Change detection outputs
▽
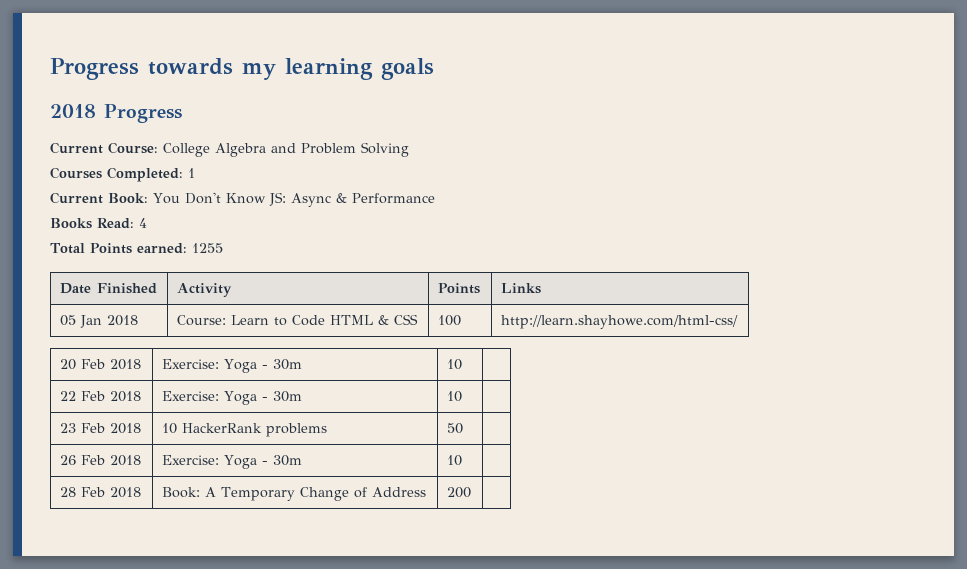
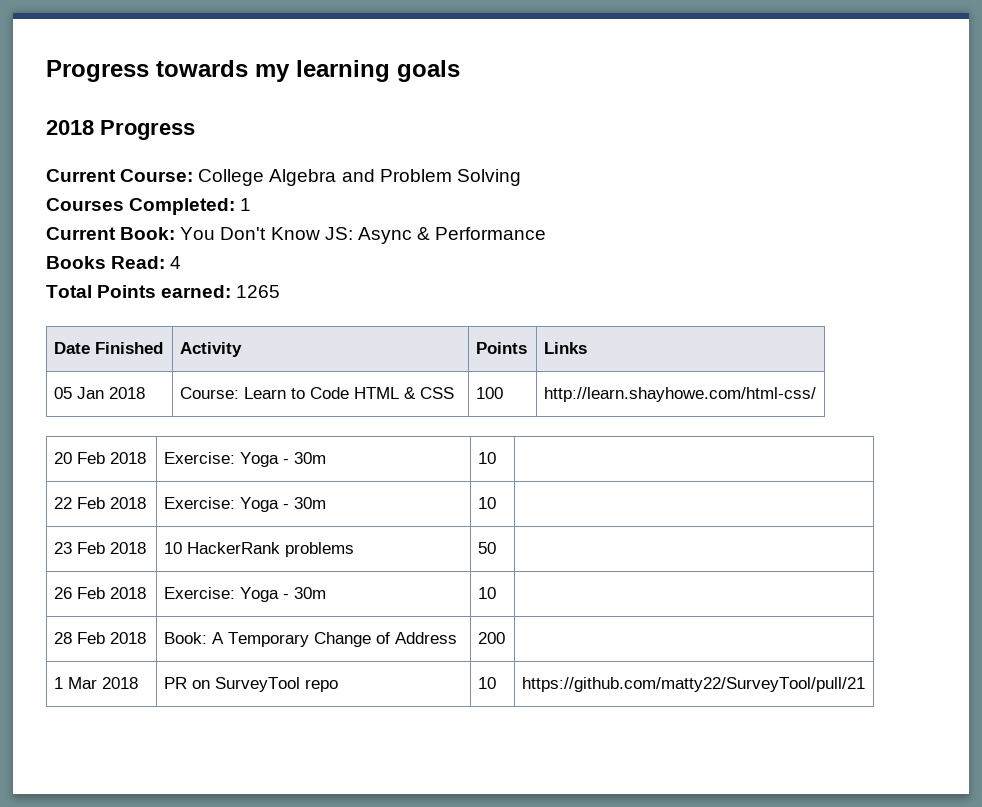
[191,243,223,253] 1255 -> [236,285,281,298] 1265
(472, 492) none -> [53,677,138,689] [163,677,338,692] [477,677,496,689] [521,677,865,692] // 1 Mar 2018 | PR on SurveyTool repo | 10 | https://github.com/matty22/SurveyTool/pull/21

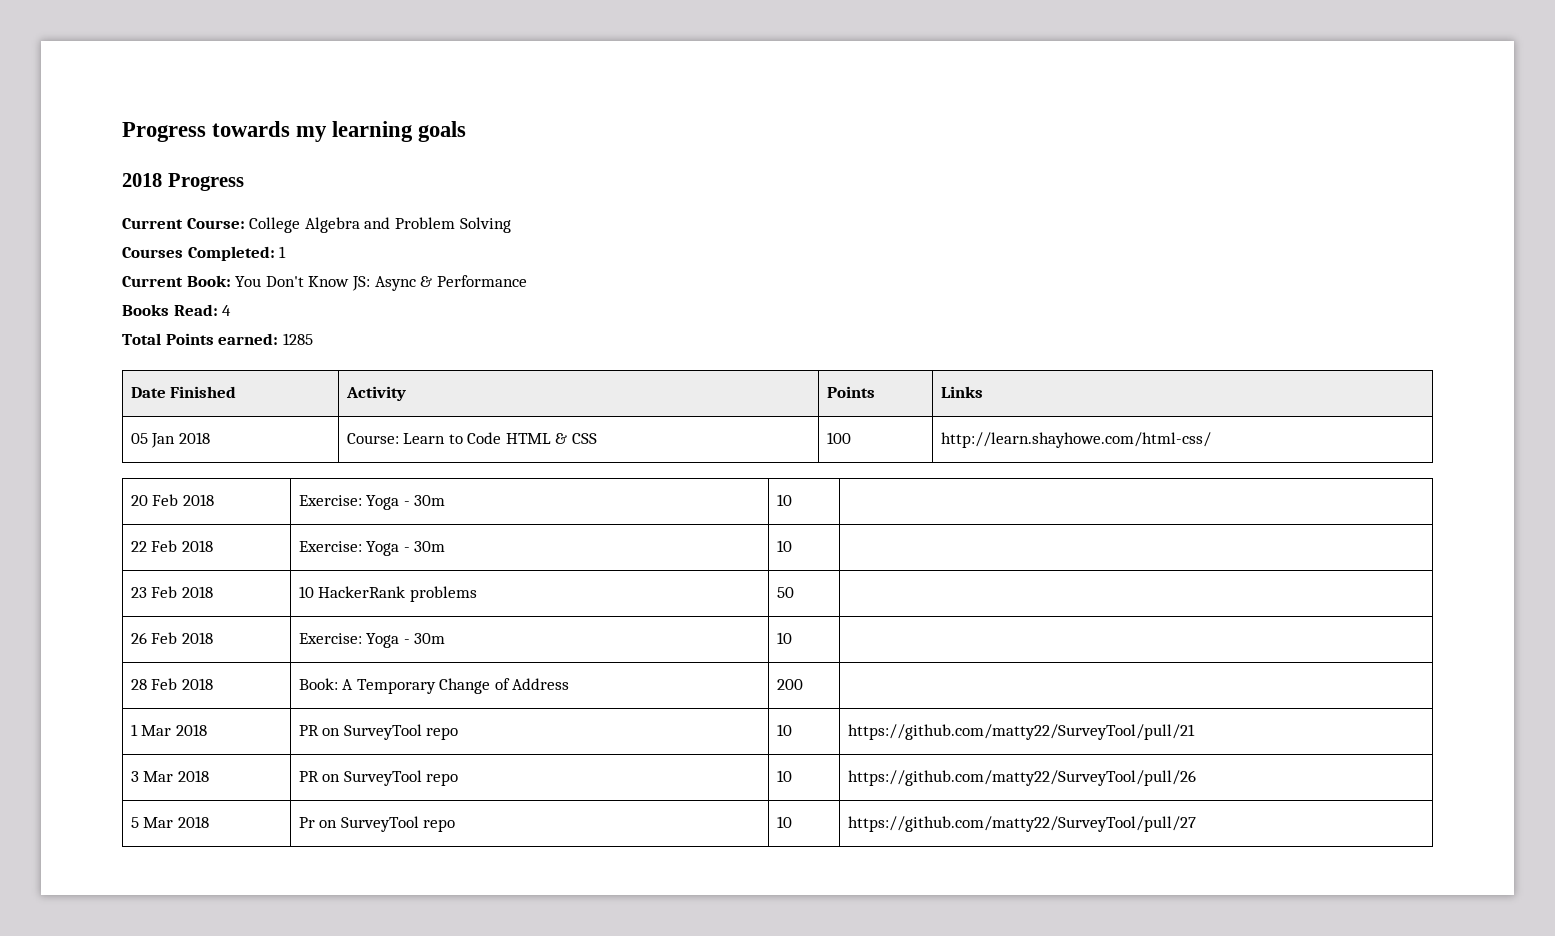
[236,285,281,298] 1265 -> [282,333,313,345] 1285
(865, 684) none -> [130,770,209,782] [298,770,459,786] [776,770,792,782] [847,770,1196,786] [130,816,209,828] [298,816,456,832] [776,816,792,828] [847,816,1196,832] // 3 Mar 2018 | PR on SurveyTool repo | 10 | https://github.com/matty22/SurveyTool/pull/26 // 5 Mar 2018 | Pr on SurveyTool repo | 10 | https://github.com/matty22/SurveyTool/pull/27

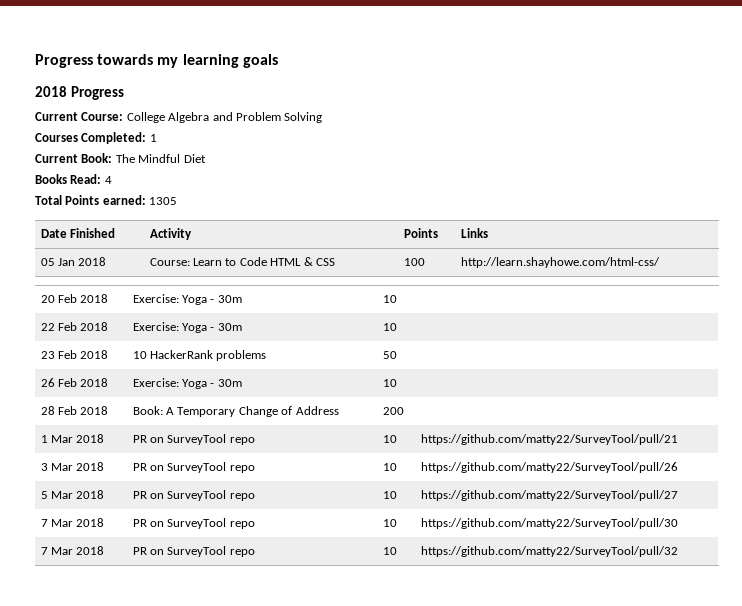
[235,275,527,291] You Don't Know JS: Async & Performance -> [115,154,206,163] The Mindful Diet
[282,333,313,345] 1285 -> [149,197,178,205] 1305
[298,817,315,828] Pr -> [132,491,147,499] PR
(1196, 824) none -> [40,518,105,527] [132,518,255,529] [382,519,397,527] [420,518,678,529] [40,546,105,555] [132,546,255,557] [382,547,397,555] [420,546,678,557] // 7 Mar 2018 | PR on SurveyTool repo | 10 | https://github.com/matty22/SurveyTool/pull/30 // 7 Mar 2018 | PR on SurveyTool repo | 10 | https://github.com/matty22/SurveyTool/pull/32

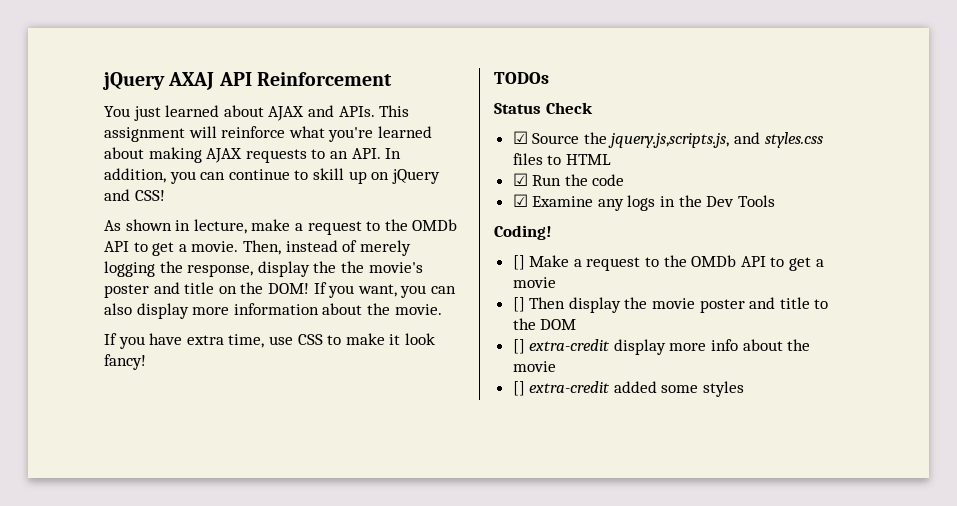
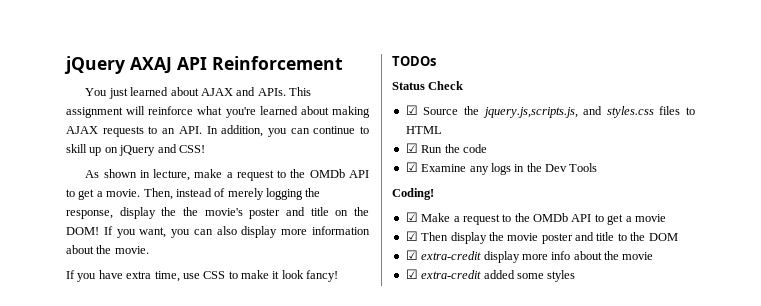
[512,255,525,270] [] -> [405,212,418,222] ☑
[512,297,525,312] [] -> [405,231,418,241] ☑
[512,339,525,354] [] -> [405,250,418,260] ☑
[512,381,525,396] [] -> [405,269,418,279] ☑

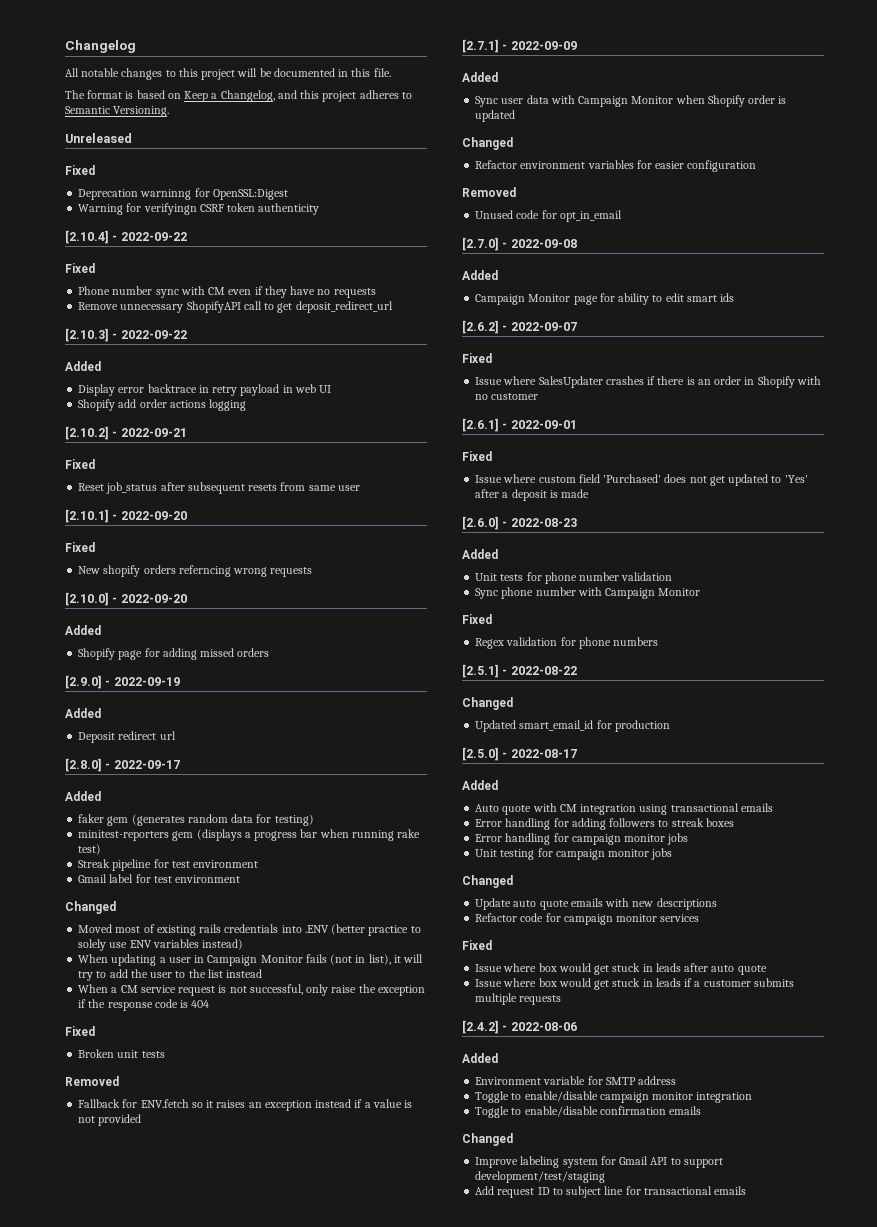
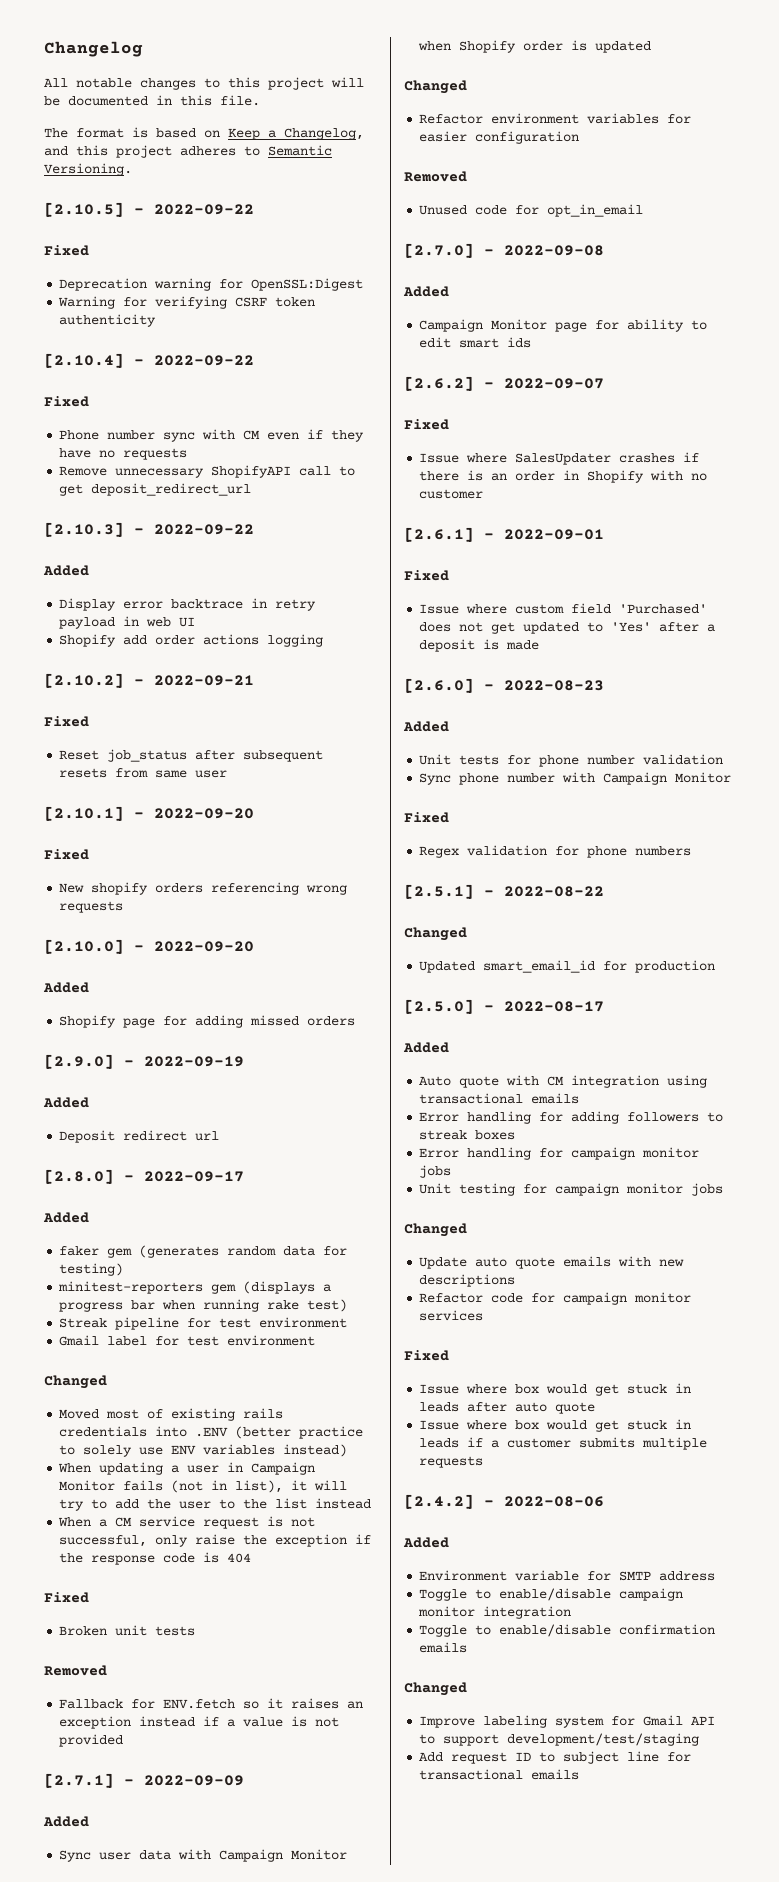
[65,133,132,143] Unreleased -> [44,202,254,217] [2.10.5] - 2022-09-22
[140,189,192,200] warninng -> [154,278,212,291] warning
[143,203,197,215] verifyingn -> [155,296,228,309] verifying
[178,565,231,577] referncing -> [211,882,300,895] referencing

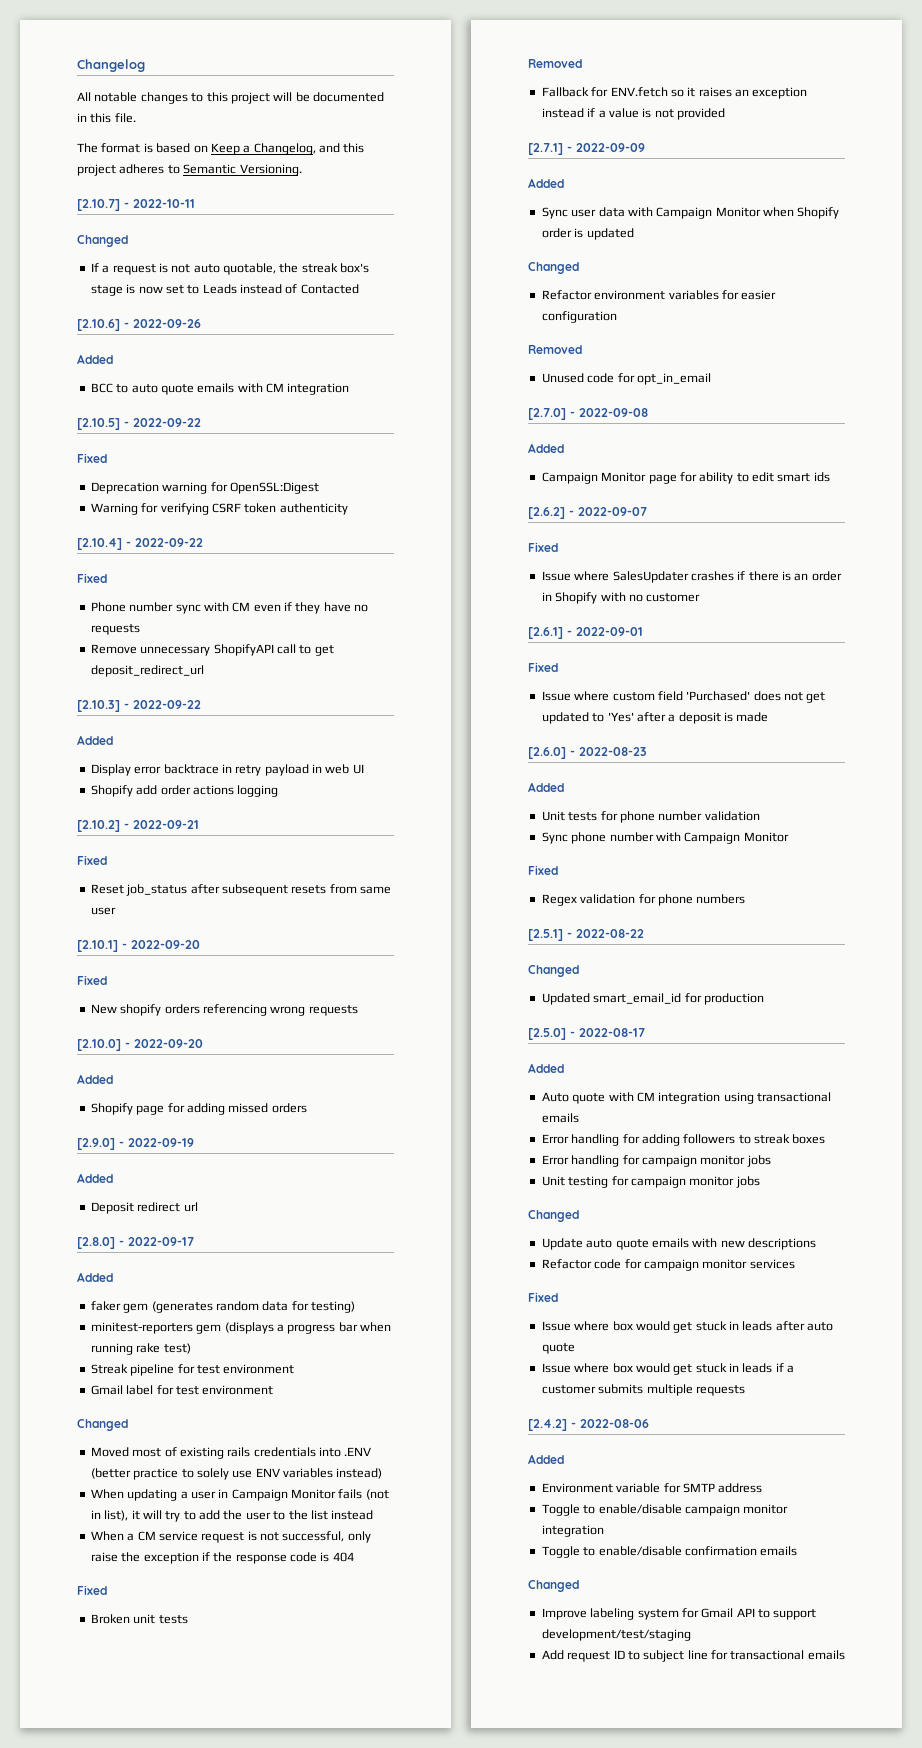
(132, 169) none -> [77,199,195,211] [77,235,128,247] [90,263,370,275] [90,284,359,296] [77,319,201,331] [77,354,113,364] [90,383,350,395] // [2.10.7] - 2022-10-11 // Changed // If a request is not auto quotable, the streak box's stage is now set to Leads instead of Contacted // [2.10.6] - 2022-09-26 // Added // BCC to auto quote emails with CM integration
△
Copy every record verbatim while leaving each picture out.

*WRITTEN RESPONSE*:
[191,243,223,253] 1255 -> [236,285,281,298] 1265
(472, 492) none -> [53,677,138,689] [163,677,338,692] [477,677,496,689] [521,677,865,692] // 1 Mar 2018 | PR on SurveyTool repo | 10 | https://github.com/matty22/SurveyTool/pull/21

[236,285,281,298] 1265 -> [282,333,313,345] 1285
(865, 684) none -> [130,770,209,782] [298,770,459,786] [776,770,792,782] [847,770,1196,786] [130,816,209,828] [298,816,456,832] [776,816,792,828] [847,816,1196,832] // 3 Mar 2018 | PR on SurveyTool repo | 10 | https://github.com/matty22/SurveyTool/pull/26 // 5 Mar 2018 | Pr on SurveyTool repo | 10 | https://github.com/matty22/SurveyTool/pull/27

[235,275,527,291] You Don't Know JS: Async & Performance -> [115,154,206,163] The Mindful Diet
[282,333,313,345] 1285 -> [149,197,178,205] 1305
[298,817,315,828] Pr -> [132,491,147,499] PR
(1196, 824) none -> [40,518,105,527] [132,518,255,529] [382,519,397,527] [420,518,678,529] [40,546,105,555] [132,546,255,557] [382,547,397,555] [420,546,678,557] // 7 Mar 2018 | PR on SurveyTool repo | 10 | https://github.com/matty22/SurveyTool/pull/30 // 7 Mar 2018 | PR on SurveyTool repo | 10 | https://github.com/matty22/SurveyTool/pull/32

[512,255,525,270] [] -> [405,212,418,222] ☑
[512,297,525,312] [] -> [405,231,418,241] ☑
[512,339,525,354] [] -> [405,250,418,260] ☑
[512,381,525,396] [] -> [405,269,418,279] ☑

[65,133,132,143] Unreleased -> [44,202,254,217] [2.10.5] - 2022-09-22
[140,189,192,200] warninng -> [154,278,212,291] warning
[143,203,197,215] verifyingn -> [155,296,228,309] verifying
[178,565,231,577] referncing -> [211,882,300,895] referencing

(132, 169) none -> [77,199,195,211] [77,235,128,247] [90,263,370,275] [90,284,359,296] [77,319,201,331] [77,354,113,364] [90,383,350,395] // [2.10.7] - 2022-10-11 // Changed // If a request is not auto quotable, the streak box's stage is now set to Leads instead of Contacted // [2.10.6] - 2022-09-26 // Added // BCC to auto quote emails with CM integration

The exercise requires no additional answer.